Benchmark the job, not the model. The ordering I get does not match any public leaderboard, and it shouldn’t. Nobody else’s benchmark calls my search tool, obeys my schema, or gets penalized for reusing Meiji Jingu.

Make the score deterministic first, subjective second. Wrong date, four meals, a 6 km walking leg, a pin in the wrong town: all of it is checkable with a calendar and a haversine. Save the LLM judge for taste, and never let it be the headline number.

Build scenarios from failure modes, not demos. Every model is charming in Shibuya. Gyumri is where they separate, because memory stops helping and process starts mattering. If I had only tested the demo city I would have shipped on charisma.

Score through production plumbing.

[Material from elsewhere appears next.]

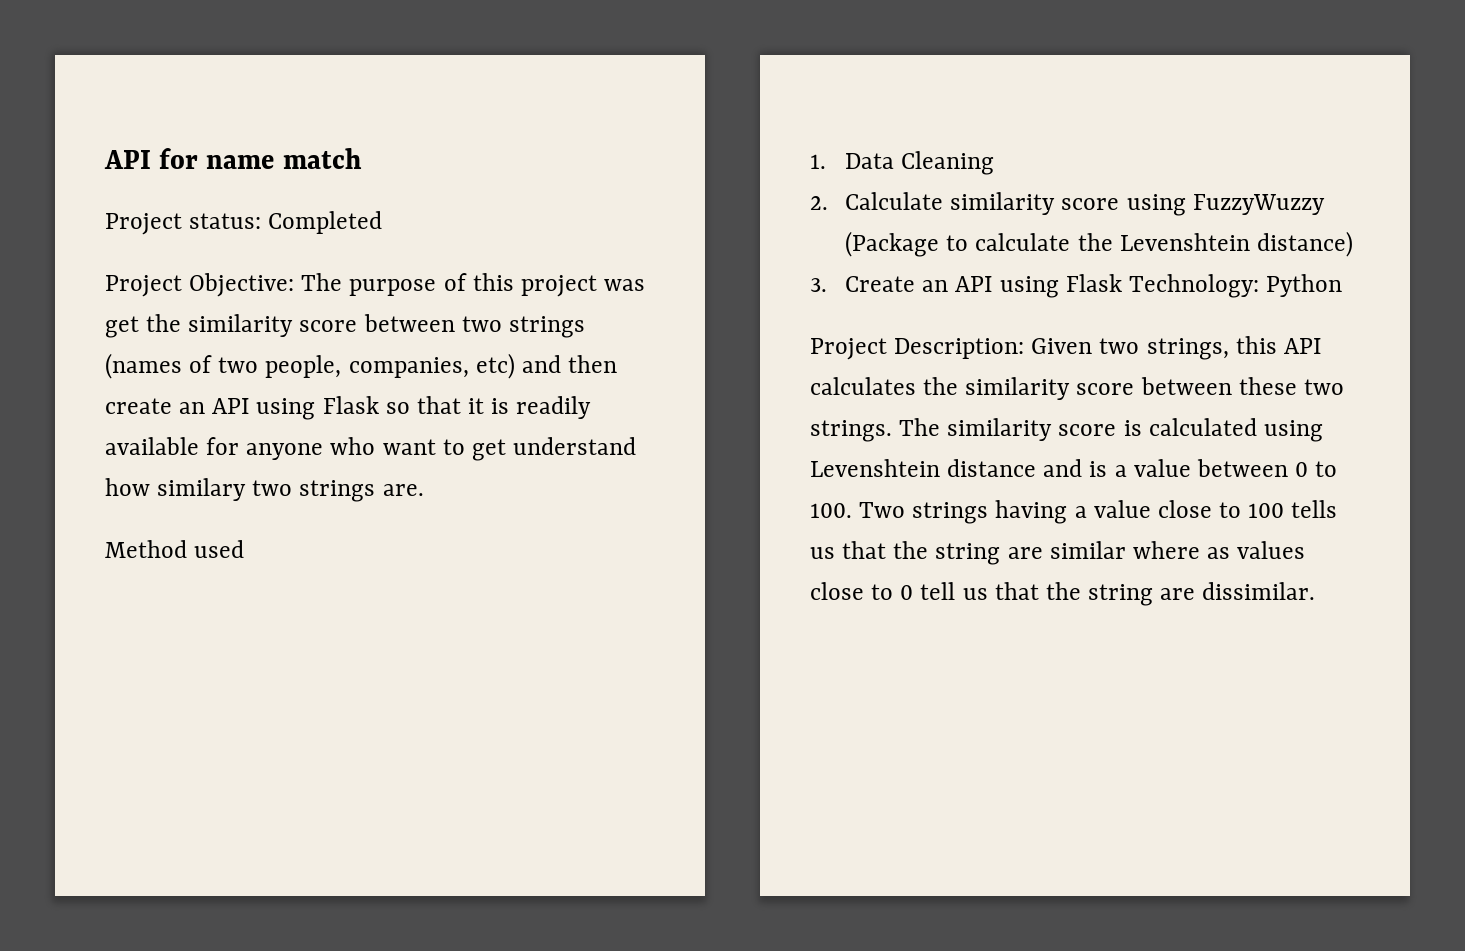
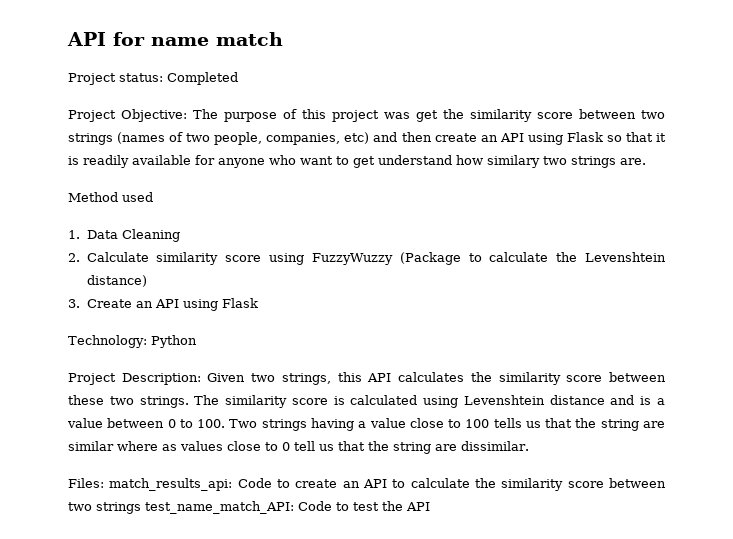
- 3. Create an API using Flask Technology: Python
+ 3. Create an API using Flask
+ Technology: Python
+ Files: match_results_api: Code to create an API to calculate the similarity score between two strings test_name_match_API: Code to test the API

Pins are graded by the same resolution ladder that renders real pins, and grounding by the actual tool results the model saw. The score predicts what users see, not what reads well in a transcript.

Cost and latency are quality dimensions. A 93 that takes 94 seconds and 12 cents loses to a 91 that takes 13 seconds and 3 cents, seven times over on every single trip.

Tripstitch is on the App Store. The model pick will change again, probably before the year is out. The harness is the part that lasts: when the next model drops, the audition is one command and a couple of dollars.